START TASK MATERIAL

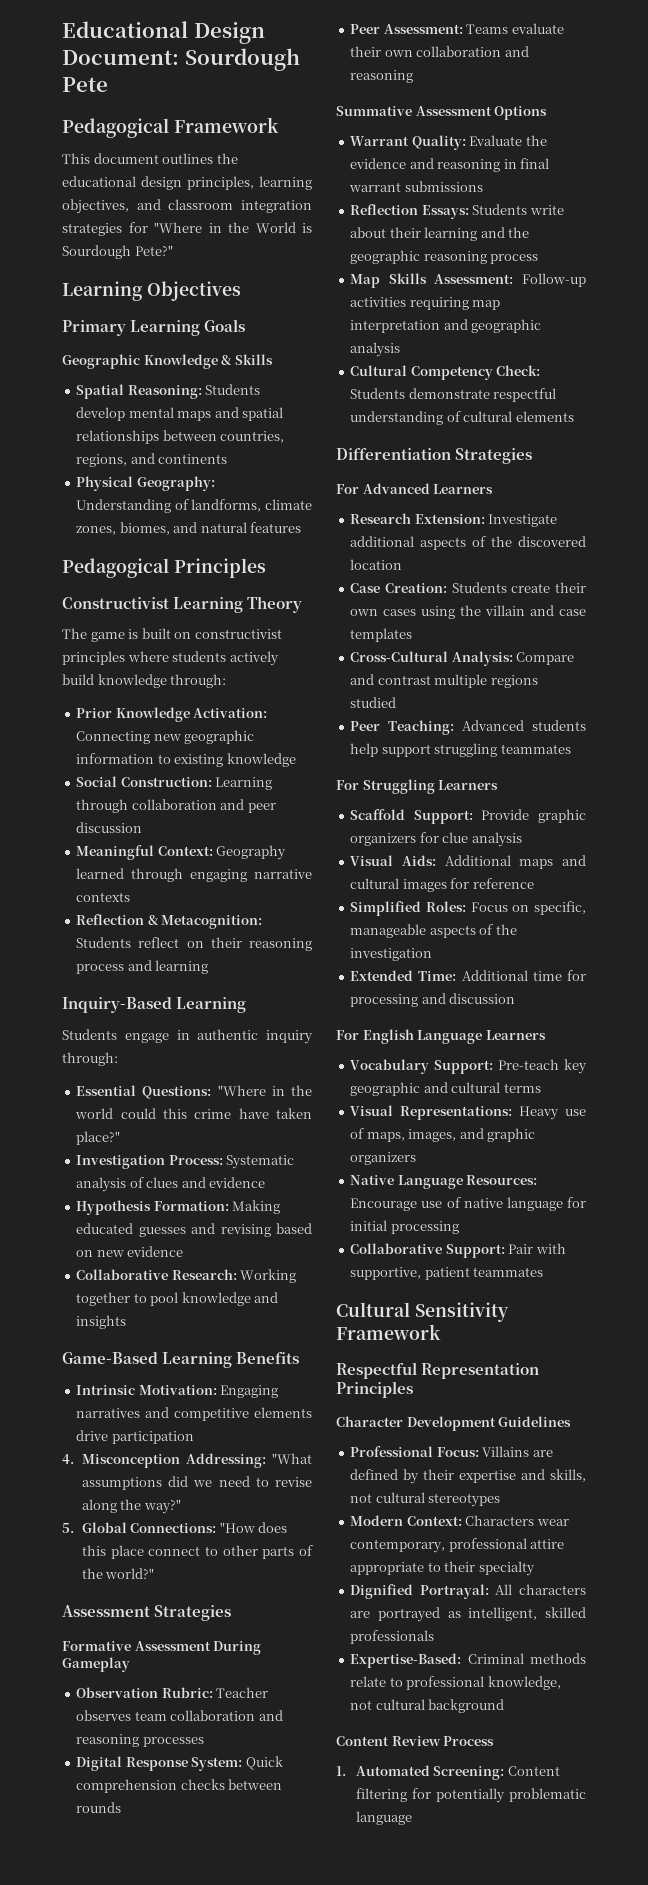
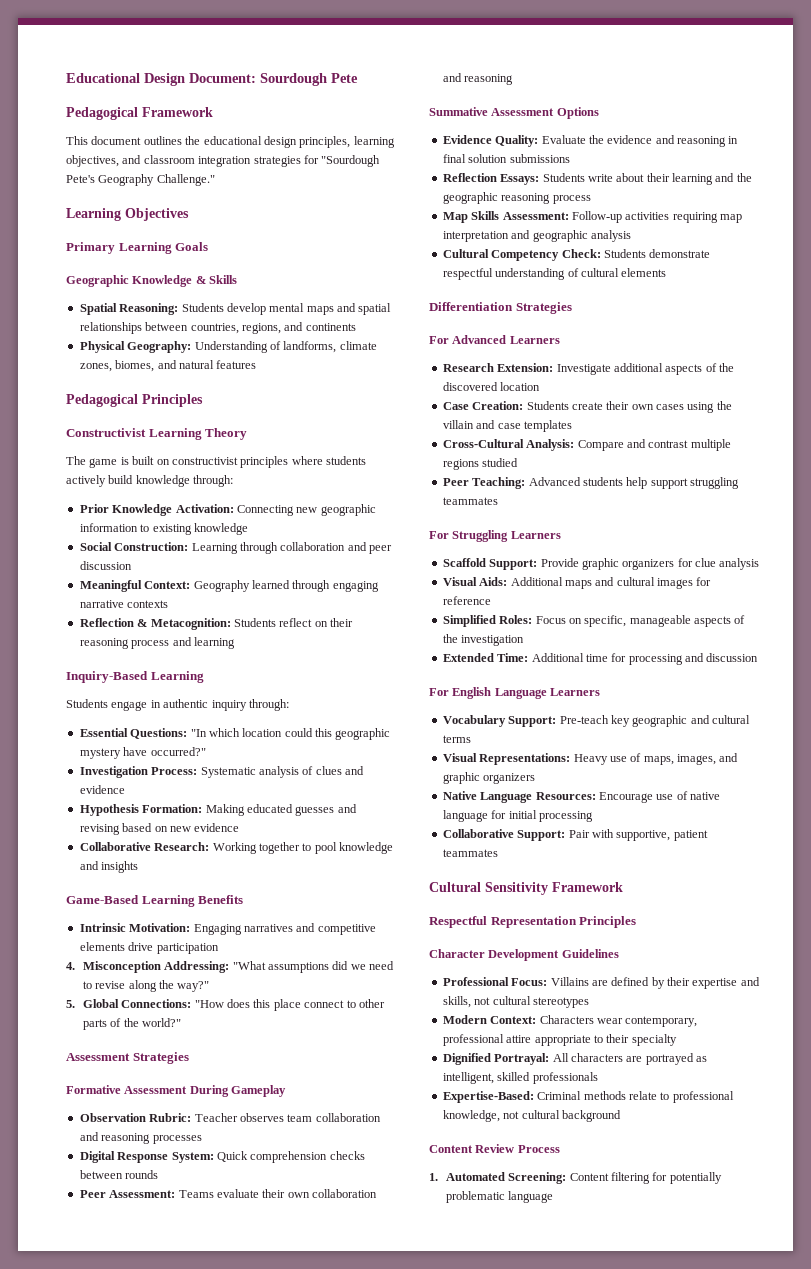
- This document outlines the educational design principles, learning objectives, and classroom integration strategies for "Where in the World is Sourdough Pete?"
+ This document outlines the educational design principles, learning objectives, and classroom integration strategies for "Sourdough Pete's Geography Challenge."
- Essential Questions: "Where in the world could this crime have taken place?"
+ Essential Questions: "In which location could this geographic mystery have occurred?"
- Warrant Quality: Evaluate the evidence and reasoning in final warrant submissions
+ Evidence Quality: Evaluate the evidence and reasoning in final solution submissions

END TASK MATERIAL

- **GOAL OF THE EXERCISE**
Your answer must be an exact repeat of the records above, with no pictures in it.

- **ANSWER**
- This document outlines the educational design principles, learning objectives, and classroom integration strategies for "Where in the World is Sourdough Pete?"
+ This document outlines the educational design principles, learning objectives, and classroom integration strategies for "Sourdough Pete's Geography Challenge."
- Essential Questions: "Where in the world could this crime have taken place?"
+ Essential Questions: "In which location could this geographic mystery have occurred?"
- Warrant Quality: Evaluate the evidence and reasoning in final warrant submissions
+ Evidence Quality: Evaluate the evidence and reasoning in final solution submissions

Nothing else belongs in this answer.